▸ **WHAT YOU NEED TO DO**
The answer is a single number: the count of lines in the records below that contain the word "Reviews".
Start of MATERIAL FOR THIS TASK
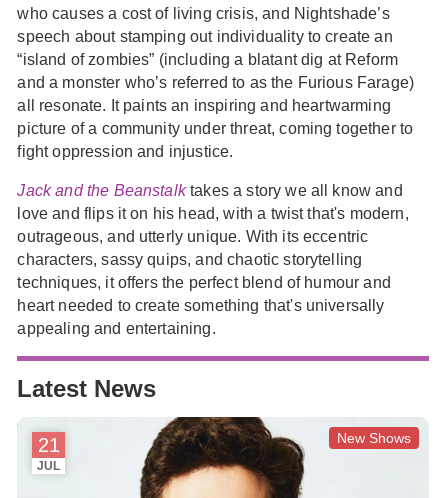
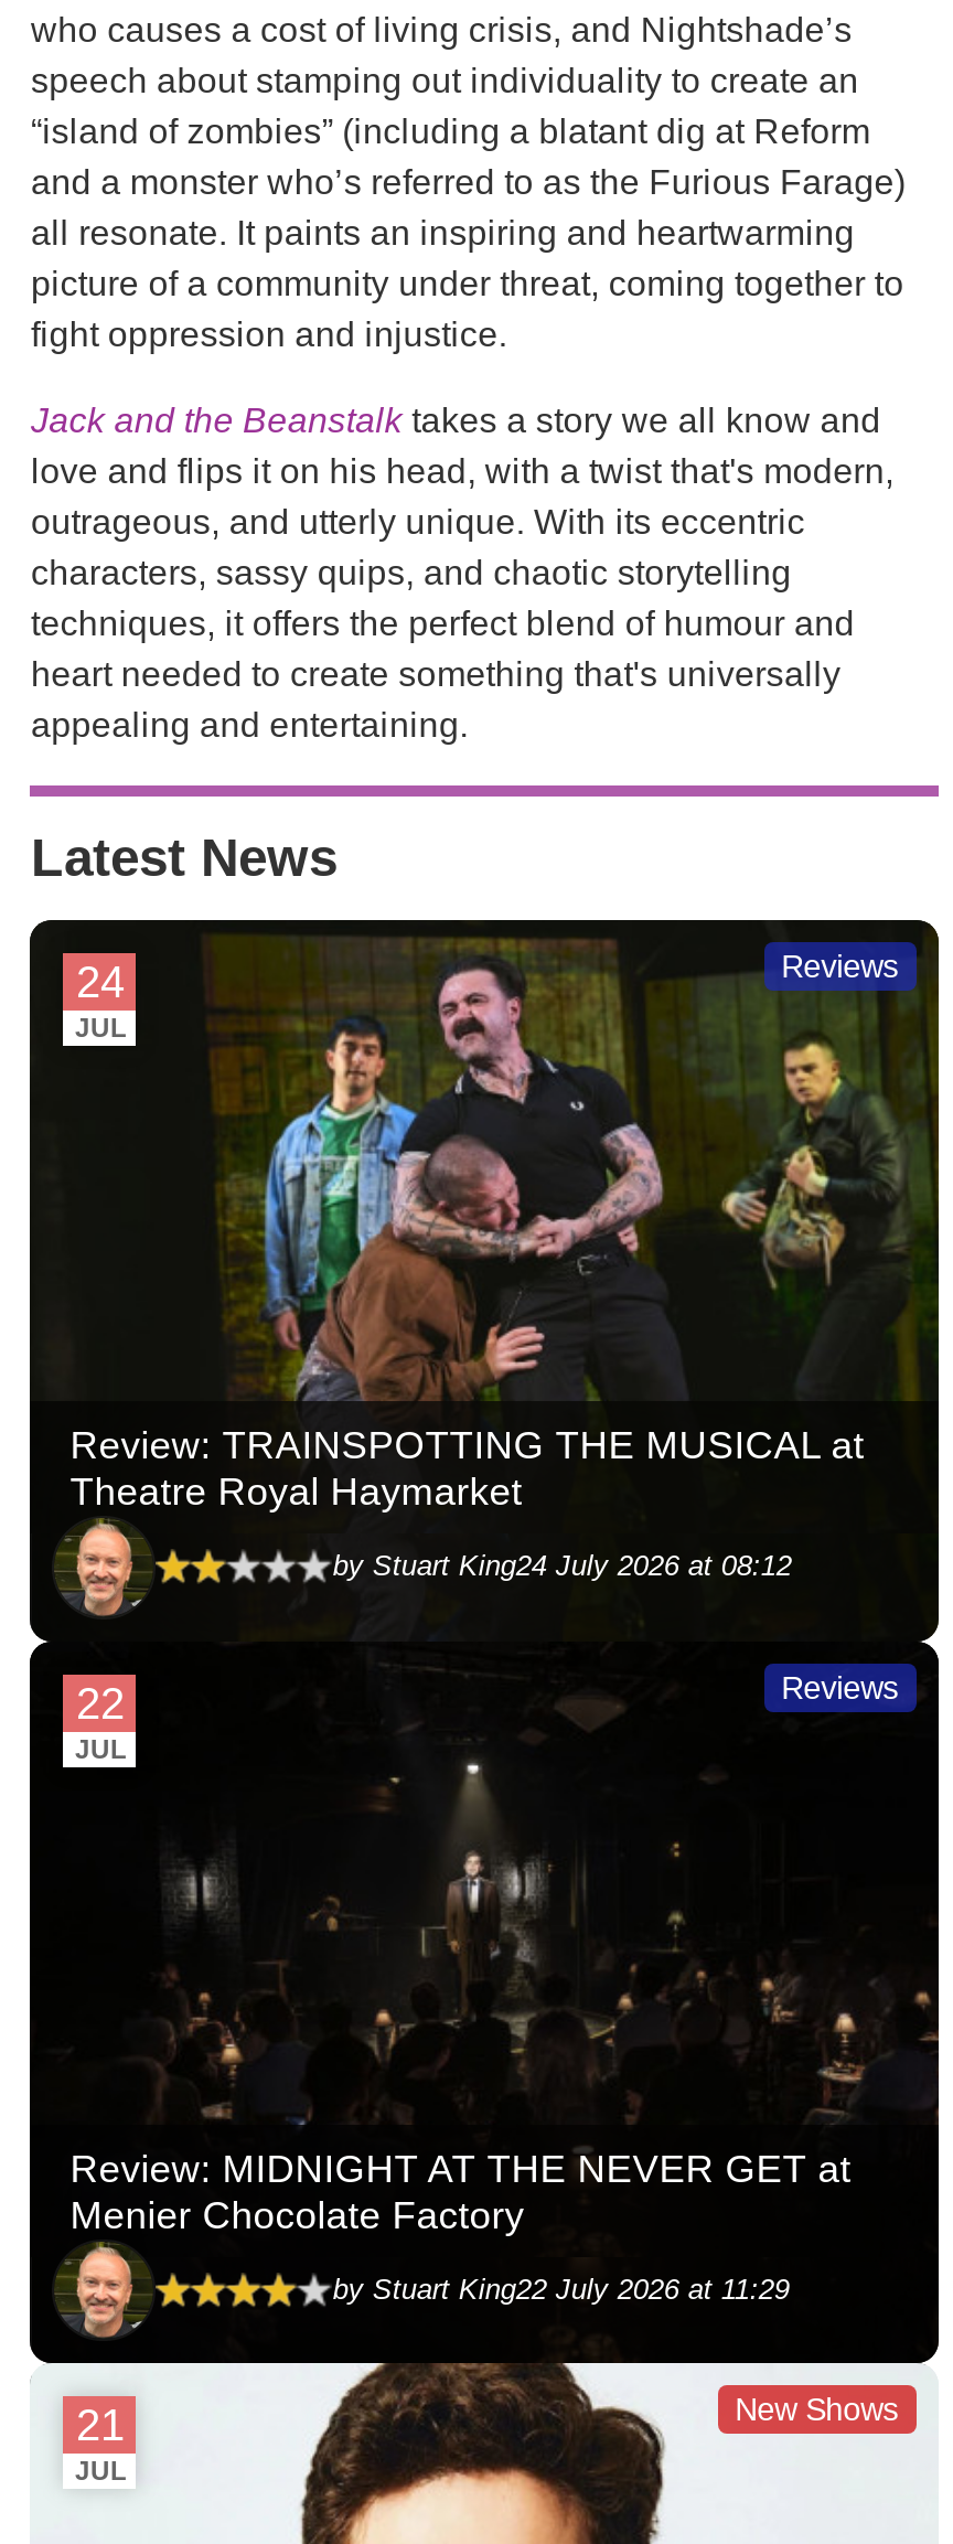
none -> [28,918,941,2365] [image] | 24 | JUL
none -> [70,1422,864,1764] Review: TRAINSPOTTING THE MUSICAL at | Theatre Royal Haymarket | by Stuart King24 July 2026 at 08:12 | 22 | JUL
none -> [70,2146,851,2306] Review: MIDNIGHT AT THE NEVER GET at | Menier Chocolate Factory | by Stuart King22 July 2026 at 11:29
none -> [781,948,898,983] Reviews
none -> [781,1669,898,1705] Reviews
End of MATERIAL FOR THIS TASK
▸ **EXPECTED ANSWER**
2